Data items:
○ ○ ○ ○ ○ ○ ○

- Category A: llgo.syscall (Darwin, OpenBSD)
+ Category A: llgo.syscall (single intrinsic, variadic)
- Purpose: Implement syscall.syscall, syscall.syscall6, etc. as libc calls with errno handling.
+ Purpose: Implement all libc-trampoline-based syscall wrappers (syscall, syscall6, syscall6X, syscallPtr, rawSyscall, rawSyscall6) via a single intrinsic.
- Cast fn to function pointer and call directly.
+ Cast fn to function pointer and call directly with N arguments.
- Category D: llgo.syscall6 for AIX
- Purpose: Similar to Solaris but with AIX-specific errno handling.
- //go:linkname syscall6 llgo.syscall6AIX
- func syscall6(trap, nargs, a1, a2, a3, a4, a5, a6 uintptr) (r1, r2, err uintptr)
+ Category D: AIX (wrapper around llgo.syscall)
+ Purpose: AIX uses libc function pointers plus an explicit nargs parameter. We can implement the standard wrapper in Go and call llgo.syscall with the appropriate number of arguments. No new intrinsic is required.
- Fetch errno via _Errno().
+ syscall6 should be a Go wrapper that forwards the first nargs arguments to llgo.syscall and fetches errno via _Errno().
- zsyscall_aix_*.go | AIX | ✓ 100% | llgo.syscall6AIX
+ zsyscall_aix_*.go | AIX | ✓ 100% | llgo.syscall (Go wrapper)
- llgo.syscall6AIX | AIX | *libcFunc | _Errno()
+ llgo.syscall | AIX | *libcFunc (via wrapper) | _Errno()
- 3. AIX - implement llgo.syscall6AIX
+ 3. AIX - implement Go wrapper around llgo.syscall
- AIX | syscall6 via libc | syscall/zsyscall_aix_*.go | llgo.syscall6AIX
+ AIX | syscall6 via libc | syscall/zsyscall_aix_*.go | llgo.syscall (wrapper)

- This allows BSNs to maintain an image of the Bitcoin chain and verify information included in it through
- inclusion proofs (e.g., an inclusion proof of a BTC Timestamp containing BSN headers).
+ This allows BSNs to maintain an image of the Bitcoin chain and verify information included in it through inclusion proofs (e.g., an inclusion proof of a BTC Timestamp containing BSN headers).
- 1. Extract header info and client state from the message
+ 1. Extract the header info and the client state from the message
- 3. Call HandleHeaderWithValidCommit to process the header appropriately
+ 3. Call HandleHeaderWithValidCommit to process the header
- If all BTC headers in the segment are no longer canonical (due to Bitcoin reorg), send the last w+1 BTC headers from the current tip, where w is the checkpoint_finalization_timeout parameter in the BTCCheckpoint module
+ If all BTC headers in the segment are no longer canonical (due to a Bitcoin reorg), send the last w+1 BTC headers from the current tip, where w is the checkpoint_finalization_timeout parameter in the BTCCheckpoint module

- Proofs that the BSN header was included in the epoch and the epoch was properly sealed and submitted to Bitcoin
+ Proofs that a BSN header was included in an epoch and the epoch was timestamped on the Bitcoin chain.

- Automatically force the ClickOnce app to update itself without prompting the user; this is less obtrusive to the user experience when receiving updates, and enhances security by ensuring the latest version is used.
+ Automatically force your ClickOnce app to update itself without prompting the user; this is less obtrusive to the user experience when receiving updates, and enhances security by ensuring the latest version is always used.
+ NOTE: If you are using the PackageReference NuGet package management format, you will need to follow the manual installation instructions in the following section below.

○ ○ ○ ○ ○ ○ ○

— EXERCISE AIM —
Copy whichever lines of the records above contain the word "receiving".

— OUTPUT OF THE TASK —
- Automatically force the ClickOnce app to update itself without prompting the user; this is less obtrusive to the user experience when receiving updates, and enhances security by ensuring the latest version is used.
+ Automatically force your ClickOnce app to update itself without prompting the user; this is less obtrusive to the user experience when receiving updates, and enhances security by ensuring the latest version is always used.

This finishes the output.